The fishing escapades took up half of a superb day, and we were soon facing our last afternoon before leaving our newfound comfort zone and returning to civilization, where jobs, school, and parents waited for us to resume our servitude.  This trip for me had reinforced a lot of what was missing in my life: a sense of family, a loving relationship with a girlfriend, and an intuitive sense of honor.  I realized these things were absent, but somehow, in the completeness of the wilderness where not one pebble was out of place or a single pine needle without a purpose, I felt uniquely fulfilled.  If I could vicariously experience brotherly love by observing Deion and Nate, I could learn how to bond with and take care of those closest to me.  By admiring the natural intimacy of Chris and Jodi, I understood how the potential of universal love that surrounds us all the time is manifested in the act of one who loves.  And in sharing the sincere sense of honor for all living things displayed by Greg, I found the courage to take on my deepest personal challenges.  This backpacking trip had brought mastery, camaraderie, and a sense of purpose into my life, which was more than worth the price of admission (one tank of gas, a shredded pair of sneakers, and a lost water bottle).

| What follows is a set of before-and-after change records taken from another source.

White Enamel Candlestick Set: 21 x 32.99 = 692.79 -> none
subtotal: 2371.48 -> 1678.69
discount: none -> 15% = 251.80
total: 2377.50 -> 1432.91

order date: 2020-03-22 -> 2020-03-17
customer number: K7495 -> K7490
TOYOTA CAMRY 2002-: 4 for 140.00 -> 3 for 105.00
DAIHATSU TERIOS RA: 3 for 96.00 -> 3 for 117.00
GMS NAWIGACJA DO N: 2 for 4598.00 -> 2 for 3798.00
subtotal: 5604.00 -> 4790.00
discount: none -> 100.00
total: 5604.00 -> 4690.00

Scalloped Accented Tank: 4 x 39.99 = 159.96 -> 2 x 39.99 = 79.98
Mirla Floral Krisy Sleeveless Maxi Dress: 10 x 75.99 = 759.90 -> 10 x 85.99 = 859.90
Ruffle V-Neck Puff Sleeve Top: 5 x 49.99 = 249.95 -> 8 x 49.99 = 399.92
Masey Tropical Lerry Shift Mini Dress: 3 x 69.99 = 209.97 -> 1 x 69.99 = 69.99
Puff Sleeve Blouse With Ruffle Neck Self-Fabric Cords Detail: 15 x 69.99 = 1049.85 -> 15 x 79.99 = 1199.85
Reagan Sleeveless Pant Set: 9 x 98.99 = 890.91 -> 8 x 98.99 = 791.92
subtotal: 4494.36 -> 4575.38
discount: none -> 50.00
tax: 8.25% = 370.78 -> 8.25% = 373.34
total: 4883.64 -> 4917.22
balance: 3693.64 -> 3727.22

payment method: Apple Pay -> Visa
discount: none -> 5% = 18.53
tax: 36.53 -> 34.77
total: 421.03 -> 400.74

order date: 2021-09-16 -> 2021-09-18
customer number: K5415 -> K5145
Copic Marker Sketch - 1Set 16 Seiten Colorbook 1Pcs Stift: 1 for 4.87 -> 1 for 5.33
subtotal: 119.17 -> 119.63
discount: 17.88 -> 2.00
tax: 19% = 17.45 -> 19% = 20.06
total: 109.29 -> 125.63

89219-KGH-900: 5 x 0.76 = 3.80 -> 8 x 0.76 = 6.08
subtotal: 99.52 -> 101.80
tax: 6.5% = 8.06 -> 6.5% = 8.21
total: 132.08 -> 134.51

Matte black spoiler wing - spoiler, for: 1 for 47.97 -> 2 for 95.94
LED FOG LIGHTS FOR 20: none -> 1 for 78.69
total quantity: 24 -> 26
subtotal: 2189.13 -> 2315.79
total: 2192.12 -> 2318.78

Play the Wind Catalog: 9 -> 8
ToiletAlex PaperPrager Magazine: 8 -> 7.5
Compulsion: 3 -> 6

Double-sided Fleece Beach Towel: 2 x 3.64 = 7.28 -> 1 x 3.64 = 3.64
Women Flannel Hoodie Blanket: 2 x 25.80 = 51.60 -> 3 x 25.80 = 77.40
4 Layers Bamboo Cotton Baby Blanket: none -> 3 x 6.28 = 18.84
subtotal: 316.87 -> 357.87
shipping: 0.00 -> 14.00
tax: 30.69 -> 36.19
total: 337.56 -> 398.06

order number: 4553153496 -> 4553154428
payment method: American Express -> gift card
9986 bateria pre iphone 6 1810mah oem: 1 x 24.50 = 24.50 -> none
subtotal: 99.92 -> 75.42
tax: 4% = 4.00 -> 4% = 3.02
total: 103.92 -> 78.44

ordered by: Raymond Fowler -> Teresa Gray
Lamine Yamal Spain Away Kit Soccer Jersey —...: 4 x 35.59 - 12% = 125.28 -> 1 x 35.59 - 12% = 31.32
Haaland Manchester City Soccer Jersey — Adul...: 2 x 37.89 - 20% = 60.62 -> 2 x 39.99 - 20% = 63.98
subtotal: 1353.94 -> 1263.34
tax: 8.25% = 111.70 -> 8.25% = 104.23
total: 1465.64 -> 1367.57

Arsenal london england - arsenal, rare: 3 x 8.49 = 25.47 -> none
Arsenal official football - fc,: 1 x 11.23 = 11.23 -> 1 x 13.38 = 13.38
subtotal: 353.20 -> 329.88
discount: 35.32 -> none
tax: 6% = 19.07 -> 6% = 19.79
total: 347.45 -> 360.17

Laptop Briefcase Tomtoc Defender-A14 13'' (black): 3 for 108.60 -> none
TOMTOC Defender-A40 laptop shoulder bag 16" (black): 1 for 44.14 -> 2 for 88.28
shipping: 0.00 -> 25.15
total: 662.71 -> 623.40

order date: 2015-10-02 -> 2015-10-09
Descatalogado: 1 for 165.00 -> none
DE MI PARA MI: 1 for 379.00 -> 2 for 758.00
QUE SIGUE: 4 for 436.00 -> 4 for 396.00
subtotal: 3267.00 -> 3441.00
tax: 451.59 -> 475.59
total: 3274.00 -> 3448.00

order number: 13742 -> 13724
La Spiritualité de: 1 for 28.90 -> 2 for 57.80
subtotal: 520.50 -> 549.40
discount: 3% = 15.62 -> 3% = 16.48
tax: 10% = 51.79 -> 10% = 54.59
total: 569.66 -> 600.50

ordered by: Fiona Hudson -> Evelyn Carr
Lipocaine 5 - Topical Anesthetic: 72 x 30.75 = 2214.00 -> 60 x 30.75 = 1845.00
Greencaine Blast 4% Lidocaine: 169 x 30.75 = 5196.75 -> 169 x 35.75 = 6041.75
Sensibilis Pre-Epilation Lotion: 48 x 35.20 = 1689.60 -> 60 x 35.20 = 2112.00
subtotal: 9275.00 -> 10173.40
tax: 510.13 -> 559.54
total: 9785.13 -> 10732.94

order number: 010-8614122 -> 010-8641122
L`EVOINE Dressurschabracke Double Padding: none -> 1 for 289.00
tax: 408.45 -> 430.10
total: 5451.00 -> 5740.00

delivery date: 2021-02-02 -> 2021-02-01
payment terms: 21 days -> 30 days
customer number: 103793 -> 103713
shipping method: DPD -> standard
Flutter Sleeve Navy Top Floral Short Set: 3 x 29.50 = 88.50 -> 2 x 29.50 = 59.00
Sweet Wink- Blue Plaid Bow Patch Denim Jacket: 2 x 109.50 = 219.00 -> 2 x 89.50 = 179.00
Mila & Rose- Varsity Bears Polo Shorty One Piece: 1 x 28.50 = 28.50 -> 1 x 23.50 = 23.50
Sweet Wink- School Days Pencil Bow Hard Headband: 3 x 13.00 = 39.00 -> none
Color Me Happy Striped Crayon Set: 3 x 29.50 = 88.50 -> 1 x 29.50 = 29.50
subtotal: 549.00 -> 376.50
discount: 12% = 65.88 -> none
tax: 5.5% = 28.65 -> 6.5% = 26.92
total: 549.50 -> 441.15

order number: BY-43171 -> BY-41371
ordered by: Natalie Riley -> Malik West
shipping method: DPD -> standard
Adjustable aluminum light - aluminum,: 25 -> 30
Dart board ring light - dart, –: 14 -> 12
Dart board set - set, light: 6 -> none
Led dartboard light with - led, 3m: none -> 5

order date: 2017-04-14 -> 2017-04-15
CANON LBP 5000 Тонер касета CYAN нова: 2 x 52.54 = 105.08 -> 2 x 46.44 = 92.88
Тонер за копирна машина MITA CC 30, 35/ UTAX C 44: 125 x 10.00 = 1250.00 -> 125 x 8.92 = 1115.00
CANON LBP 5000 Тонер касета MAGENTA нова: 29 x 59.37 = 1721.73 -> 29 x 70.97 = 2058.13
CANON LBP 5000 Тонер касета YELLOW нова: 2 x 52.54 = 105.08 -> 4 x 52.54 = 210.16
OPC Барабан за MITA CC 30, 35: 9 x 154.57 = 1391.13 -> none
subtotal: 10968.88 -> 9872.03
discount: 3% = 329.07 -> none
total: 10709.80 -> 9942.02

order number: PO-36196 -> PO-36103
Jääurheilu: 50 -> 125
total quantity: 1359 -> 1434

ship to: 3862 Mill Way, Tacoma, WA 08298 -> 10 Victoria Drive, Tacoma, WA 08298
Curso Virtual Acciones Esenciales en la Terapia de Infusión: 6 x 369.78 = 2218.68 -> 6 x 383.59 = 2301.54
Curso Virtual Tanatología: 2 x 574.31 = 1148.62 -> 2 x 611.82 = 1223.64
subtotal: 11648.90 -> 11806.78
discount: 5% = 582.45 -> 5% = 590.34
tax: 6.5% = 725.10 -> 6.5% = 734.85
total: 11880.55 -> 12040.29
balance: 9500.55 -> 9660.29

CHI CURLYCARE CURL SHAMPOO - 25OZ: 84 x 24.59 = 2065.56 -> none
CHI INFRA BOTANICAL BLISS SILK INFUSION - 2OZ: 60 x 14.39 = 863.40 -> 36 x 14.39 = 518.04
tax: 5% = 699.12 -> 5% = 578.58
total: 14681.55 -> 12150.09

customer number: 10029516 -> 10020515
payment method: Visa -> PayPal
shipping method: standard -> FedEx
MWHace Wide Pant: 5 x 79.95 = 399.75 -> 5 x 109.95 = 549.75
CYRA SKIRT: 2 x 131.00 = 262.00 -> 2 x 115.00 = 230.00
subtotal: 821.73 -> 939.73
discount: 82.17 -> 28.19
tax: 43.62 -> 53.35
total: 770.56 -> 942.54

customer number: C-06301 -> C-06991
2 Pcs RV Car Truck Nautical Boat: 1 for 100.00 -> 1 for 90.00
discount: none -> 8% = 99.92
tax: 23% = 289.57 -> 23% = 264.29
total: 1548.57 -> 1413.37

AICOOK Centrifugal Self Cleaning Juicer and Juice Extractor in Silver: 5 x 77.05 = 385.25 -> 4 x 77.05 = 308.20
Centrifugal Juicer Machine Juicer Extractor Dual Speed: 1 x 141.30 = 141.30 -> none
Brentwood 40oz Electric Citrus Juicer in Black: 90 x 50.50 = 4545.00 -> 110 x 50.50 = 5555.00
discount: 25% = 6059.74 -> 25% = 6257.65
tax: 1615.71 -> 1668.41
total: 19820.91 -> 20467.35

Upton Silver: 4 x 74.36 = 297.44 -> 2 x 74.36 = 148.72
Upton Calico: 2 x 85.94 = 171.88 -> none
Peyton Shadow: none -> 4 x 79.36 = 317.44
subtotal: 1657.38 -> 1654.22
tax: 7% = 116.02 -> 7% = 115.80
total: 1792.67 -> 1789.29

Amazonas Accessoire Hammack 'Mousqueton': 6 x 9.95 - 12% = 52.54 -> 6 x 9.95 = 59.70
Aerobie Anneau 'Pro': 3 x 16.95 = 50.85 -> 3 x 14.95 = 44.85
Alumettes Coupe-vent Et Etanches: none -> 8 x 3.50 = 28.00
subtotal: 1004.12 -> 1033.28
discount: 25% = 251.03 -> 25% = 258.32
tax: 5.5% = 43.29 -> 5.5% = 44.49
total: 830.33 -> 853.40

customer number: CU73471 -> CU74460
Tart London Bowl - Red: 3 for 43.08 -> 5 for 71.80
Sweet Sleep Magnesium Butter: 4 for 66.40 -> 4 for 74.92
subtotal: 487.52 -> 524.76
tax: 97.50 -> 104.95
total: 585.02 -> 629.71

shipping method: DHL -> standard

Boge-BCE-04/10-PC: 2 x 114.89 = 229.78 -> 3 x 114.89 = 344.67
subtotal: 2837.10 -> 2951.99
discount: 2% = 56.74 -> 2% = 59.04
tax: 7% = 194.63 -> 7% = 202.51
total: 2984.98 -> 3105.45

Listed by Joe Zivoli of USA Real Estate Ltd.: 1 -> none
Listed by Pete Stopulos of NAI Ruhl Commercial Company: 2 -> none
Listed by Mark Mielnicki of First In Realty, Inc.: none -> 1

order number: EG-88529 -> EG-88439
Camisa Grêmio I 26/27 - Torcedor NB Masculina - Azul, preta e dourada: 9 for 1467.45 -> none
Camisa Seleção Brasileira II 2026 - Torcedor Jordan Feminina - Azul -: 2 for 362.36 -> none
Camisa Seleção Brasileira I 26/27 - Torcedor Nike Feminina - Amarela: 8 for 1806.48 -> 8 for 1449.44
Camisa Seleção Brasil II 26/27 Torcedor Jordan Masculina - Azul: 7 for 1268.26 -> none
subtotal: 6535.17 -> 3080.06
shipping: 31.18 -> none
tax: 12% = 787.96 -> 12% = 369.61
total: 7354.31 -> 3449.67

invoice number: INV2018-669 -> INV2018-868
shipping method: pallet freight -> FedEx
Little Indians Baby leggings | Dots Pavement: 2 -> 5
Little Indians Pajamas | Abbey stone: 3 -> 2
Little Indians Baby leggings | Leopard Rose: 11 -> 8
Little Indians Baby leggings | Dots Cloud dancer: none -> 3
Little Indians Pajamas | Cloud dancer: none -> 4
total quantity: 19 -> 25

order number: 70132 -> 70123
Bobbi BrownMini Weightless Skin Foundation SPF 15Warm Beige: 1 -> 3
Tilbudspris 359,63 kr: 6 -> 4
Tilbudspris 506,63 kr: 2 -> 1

Our careful planning again paid off when we packed to leave in the morning.  Everything had its place, and nothing was wasted.  Feeling in tune with the efficiency of nature, we divided up the gear and found almost no food left to add weight to our sagging packs.  Together, we walked out to the flat rock that served as a pier on the lake, and each of us said our goodbye to the elements that appealed most.  I communed with the tree spirits, and realized that a seed had been planted in me when I first visited this area with my family, and it had changed the trajectory of my life.  I reflected on Deion’s comment about the seeds in each pine cone making an eternity of forests, and wondered what my life could be, now that I had learned the secret?  The ultimate truth: that we are not the people we pretend to be in society, amongst the stressful demands, polluted environment, and challenging relationships.  Our real Self springs forth, as if from the ground itself, when we are in the wilderness.

 “Every year until I die,” I reminded myself, and even as my lips whispered the vow, I knew it to be impossible.  And yet, as each year passed, I really did revisit the lakes repeatedly.  Sometimes in sweet dreams, often in fond remembrance, and a few blessed times in reality, I came back on purpose.

“Those who contemplate the beauty of the earth find reserves of strength that will last as long as life lasts.  There is something infinitely healing in the repeated refrains of nature – the assurance that dawn comes after night, and spring after winter.”